Instructions for the task
The entries follow. Copy every line in which "pieces" appears.

━━━ Given entries

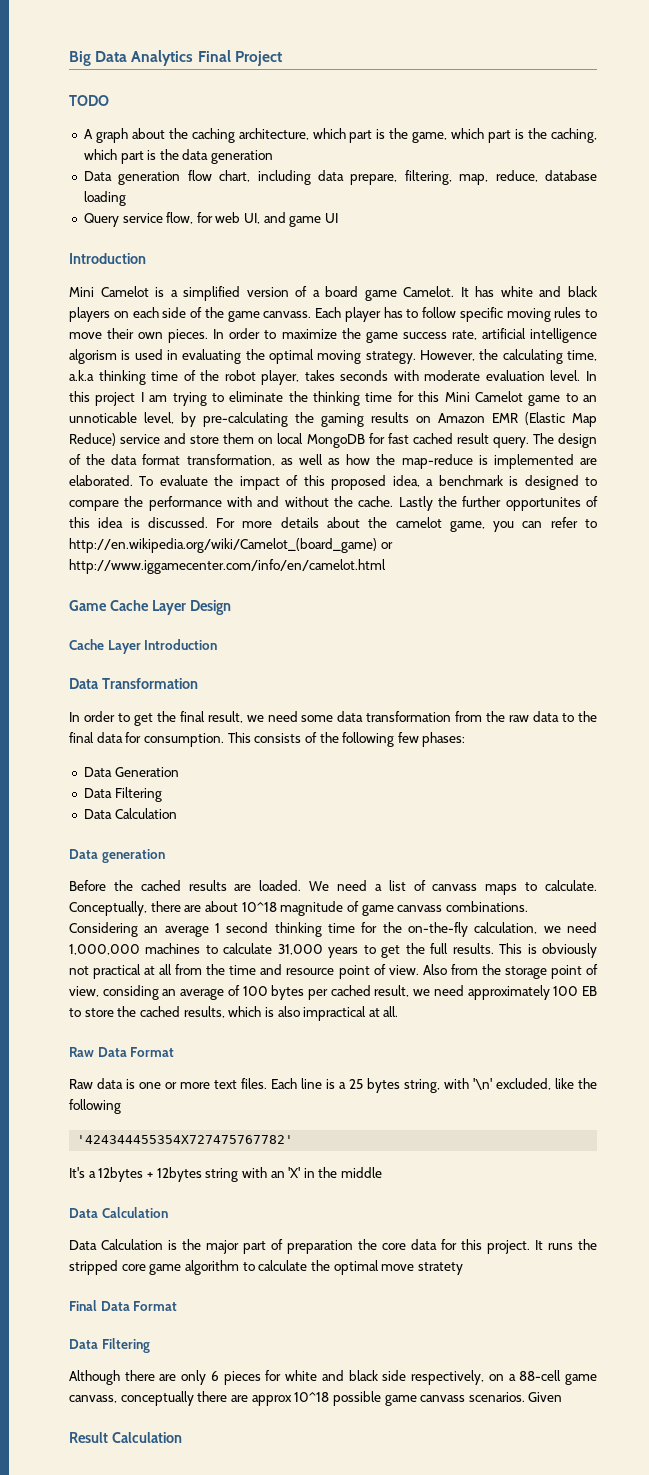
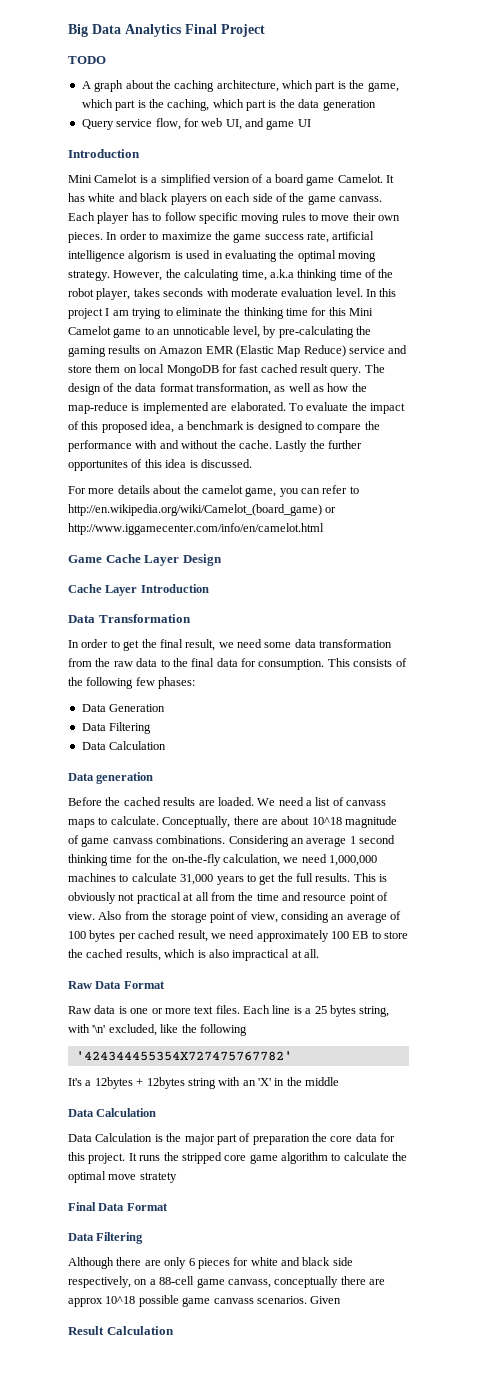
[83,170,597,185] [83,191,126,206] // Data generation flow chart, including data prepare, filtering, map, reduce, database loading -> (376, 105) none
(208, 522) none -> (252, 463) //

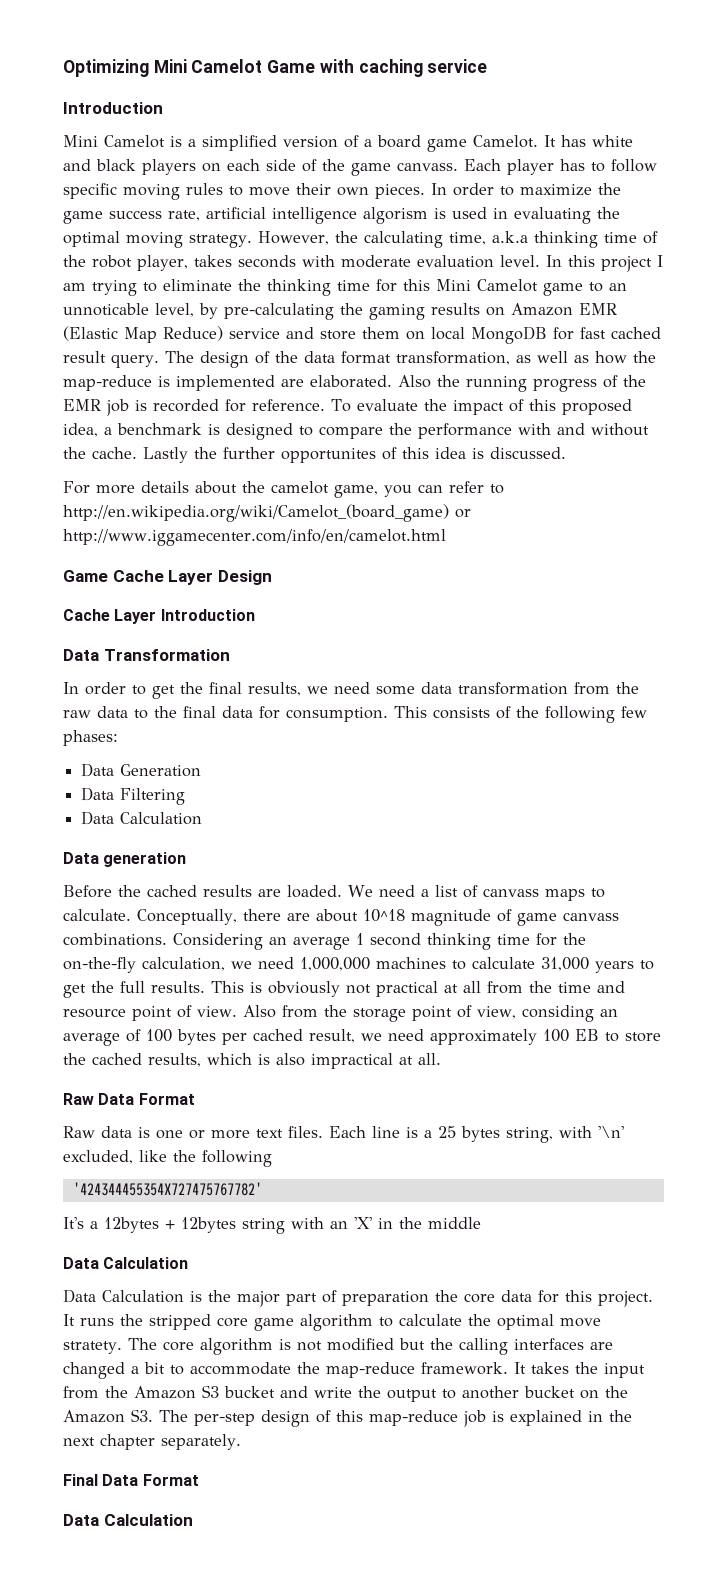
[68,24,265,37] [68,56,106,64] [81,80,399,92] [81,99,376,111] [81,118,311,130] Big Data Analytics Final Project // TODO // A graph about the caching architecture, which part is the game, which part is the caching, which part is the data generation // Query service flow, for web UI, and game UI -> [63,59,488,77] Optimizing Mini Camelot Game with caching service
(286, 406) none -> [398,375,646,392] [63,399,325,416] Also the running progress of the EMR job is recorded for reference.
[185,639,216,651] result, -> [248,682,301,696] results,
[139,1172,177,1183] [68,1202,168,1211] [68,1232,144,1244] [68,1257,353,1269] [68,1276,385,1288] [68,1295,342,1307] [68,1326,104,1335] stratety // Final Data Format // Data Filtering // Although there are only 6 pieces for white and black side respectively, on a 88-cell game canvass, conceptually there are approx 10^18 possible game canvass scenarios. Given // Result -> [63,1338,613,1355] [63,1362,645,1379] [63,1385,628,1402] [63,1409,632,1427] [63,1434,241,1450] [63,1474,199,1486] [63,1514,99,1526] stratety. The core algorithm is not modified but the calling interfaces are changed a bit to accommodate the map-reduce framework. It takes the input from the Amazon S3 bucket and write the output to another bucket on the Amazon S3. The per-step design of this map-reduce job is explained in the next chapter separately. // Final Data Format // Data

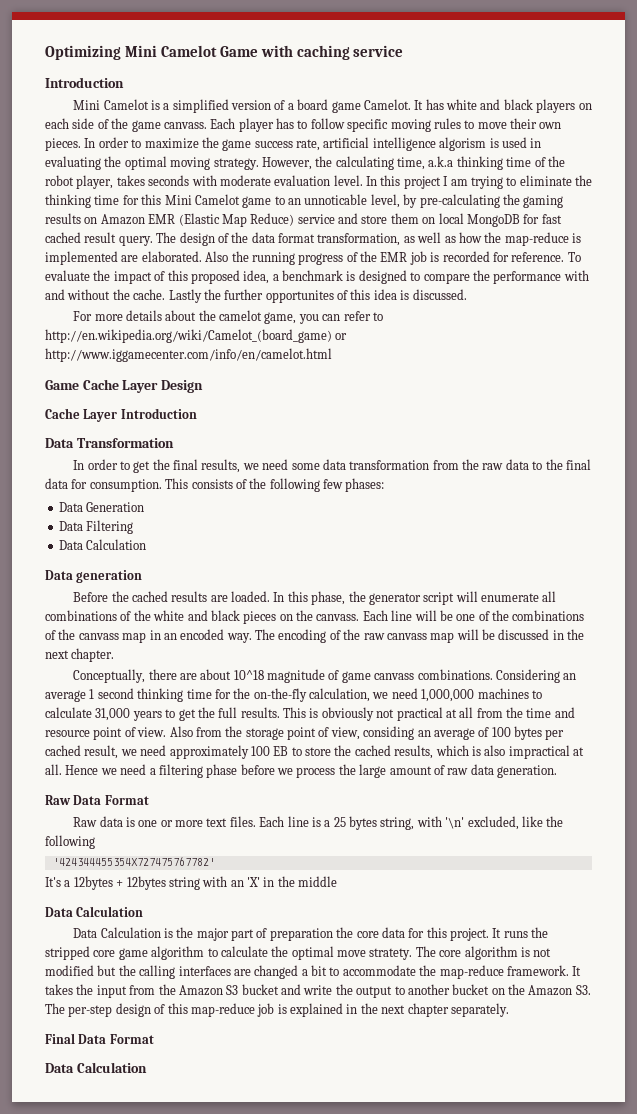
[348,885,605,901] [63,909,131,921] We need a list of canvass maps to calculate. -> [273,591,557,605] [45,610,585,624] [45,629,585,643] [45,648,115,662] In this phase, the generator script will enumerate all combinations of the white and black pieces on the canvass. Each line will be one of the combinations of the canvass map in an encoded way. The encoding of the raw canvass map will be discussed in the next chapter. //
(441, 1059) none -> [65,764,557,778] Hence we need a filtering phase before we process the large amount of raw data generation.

━━━━━━

Output for this exercise
[139,1172,177,1183] [68,1202,168,1211] [68,1232,144,1244] [68,1257,353,1269] [68,1276,385,1288] [68,1295,342,1307] [68,1326,104,1335] stratety // Final Data Format // Data Filtering // Although there are only 6 pieces for white and black side respectively, on a 88-cell game canvass, conceptually there are approx 10^18 possible game canvass scenarios. Given // Result -> [63,1338,613,1355] [63,1362,645,1379] [63,1385,628,1402] [63,1409,632,1427] [63,1434,241,1450] [63,1474,199,1486] [63,1514,99,1526] stratety. The core algorithm is not modified but the calling interfaces are changed a bit to accommodate the map-reduce framework. It takes the input from the Amazon S3 bucket and write the output to another bucket on the Amazon S3. The per-step design of this map-reduce job is explained in the next chapter separately. // Final Data Format // Data
[348,885,605,901] [63,909,131,921] We need a list of canvass maps to calculate. -> [273,591,557,605] [45,610,585,624] [45,629,585,643] [45,648,115,662] In this phase, the generator script will enumerate all combinations of the white and black pieces on the canvass. Each line will be one of the combinations of the canvass map in an encoded way. The encoding of the raw canvass map will be discussed in the next chapter. //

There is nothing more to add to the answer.